- About this exercise -
This exercise asks for a copy of each line in the records below with the word "weight" in it.

- Supplied entries -
━━━━━━━━
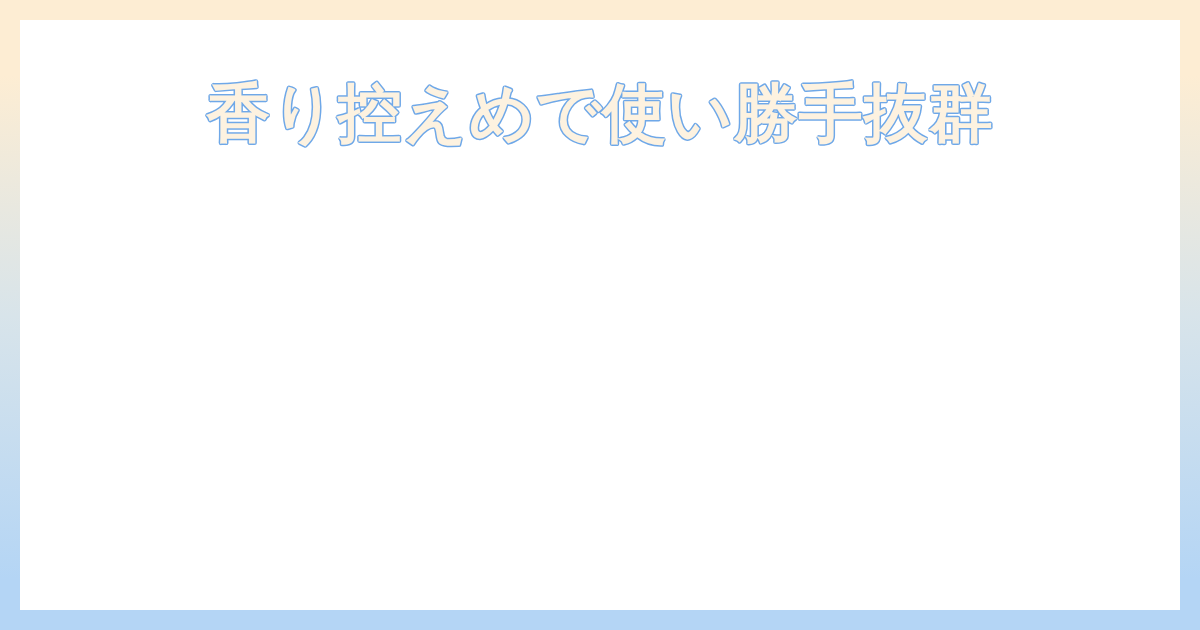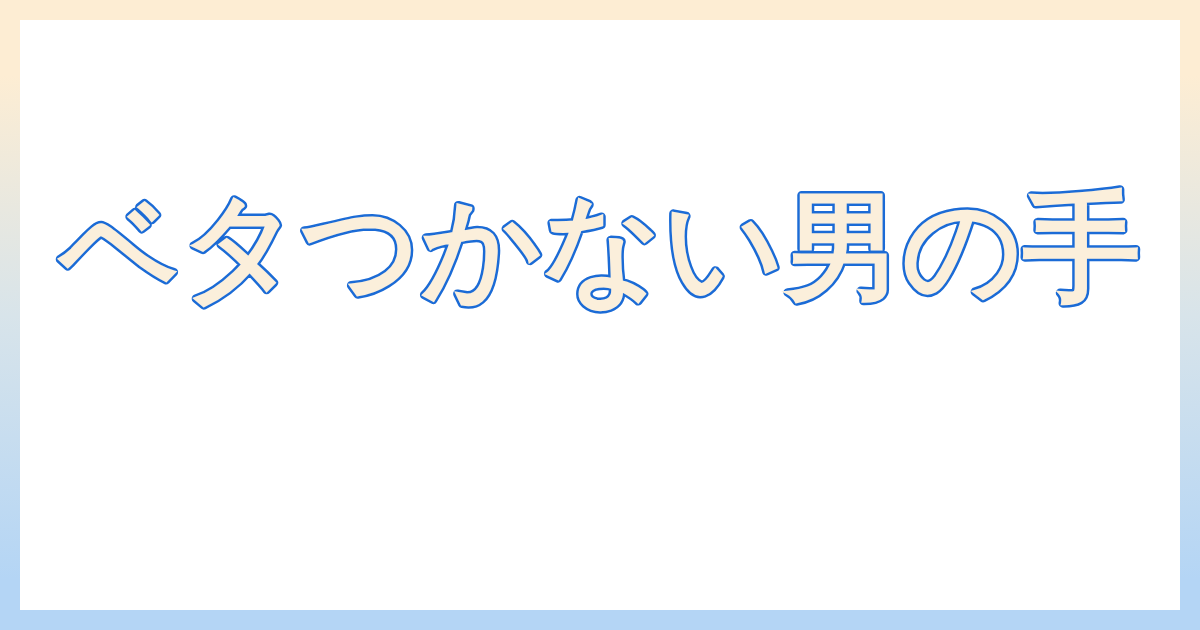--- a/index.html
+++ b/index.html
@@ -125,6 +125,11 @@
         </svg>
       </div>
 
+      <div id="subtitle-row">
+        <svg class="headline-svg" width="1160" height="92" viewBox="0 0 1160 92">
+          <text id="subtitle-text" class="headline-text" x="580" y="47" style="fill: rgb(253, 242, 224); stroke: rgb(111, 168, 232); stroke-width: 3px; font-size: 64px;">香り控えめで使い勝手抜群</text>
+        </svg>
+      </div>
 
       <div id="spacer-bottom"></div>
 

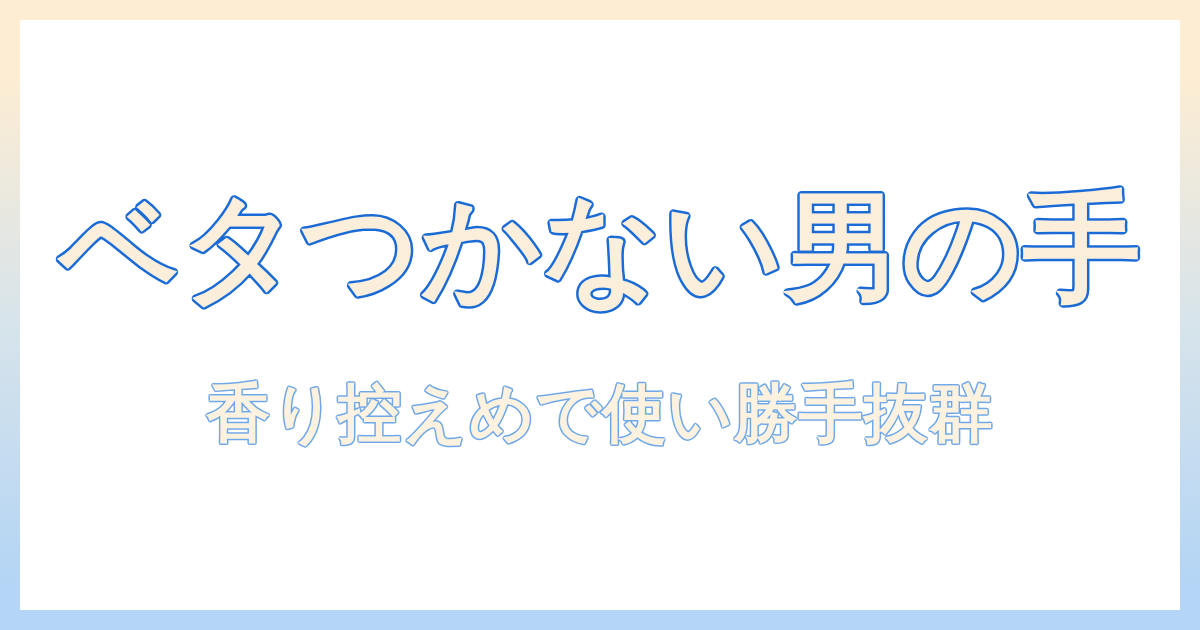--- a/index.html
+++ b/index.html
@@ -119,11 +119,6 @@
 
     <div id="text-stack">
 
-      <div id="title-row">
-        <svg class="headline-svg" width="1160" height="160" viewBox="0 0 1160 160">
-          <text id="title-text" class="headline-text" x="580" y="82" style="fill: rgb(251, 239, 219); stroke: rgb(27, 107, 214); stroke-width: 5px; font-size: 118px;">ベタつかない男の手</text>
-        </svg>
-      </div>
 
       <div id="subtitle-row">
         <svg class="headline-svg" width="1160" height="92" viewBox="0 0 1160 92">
━━━━━━━━
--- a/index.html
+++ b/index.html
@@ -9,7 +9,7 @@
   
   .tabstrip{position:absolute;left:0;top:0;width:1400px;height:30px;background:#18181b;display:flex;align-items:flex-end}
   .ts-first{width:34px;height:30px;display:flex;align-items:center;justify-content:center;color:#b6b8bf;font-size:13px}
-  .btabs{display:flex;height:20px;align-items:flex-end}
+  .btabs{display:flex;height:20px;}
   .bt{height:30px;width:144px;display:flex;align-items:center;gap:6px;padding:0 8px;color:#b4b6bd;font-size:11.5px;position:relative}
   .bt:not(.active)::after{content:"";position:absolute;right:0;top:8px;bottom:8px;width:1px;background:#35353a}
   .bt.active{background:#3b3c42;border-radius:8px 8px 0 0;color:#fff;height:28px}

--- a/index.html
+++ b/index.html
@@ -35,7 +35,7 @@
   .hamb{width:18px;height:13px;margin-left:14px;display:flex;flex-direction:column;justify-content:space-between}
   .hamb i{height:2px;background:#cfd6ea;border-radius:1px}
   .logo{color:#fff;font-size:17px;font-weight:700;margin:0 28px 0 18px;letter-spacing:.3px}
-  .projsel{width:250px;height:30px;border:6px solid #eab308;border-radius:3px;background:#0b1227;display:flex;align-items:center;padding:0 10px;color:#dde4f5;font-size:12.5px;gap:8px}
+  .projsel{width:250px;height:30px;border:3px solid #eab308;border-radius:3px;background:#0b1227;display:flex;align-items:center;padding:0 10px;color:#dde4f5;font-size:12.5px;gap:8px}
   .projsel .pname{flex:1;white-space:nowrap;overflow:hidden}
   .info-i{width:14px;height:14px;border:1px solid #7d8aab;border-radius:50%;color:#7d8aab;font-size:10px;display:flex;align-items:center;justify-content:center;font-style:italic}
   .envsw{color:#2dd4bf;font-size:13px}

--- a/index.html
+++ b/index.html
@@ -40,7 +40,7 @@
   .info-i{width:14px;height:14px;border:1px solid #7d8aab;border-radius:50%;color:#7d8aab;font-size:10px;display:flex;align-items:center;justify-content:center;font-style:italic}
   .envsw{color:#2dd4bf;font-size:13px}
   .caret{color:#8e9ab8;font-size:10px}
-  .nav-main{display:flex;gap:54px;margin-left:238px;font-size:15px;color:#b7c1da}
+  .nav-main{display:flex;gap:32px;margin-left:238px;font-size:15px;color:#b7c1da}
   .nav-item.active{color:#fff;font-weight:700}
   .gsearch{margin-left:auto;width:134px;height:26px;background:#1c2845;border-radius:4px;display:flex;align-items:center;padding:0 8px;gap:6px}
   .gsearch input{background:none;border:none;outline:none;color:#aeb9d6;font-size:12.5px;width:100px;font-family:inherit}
━━━━━━━━
- Your solution -
   .logo{color:#fff;font-size:17px;font-weight:700;margin:0 28px 0 18px;letter-spacing:.3px}
   .nav-item.active{color:#fff;font-weight:700}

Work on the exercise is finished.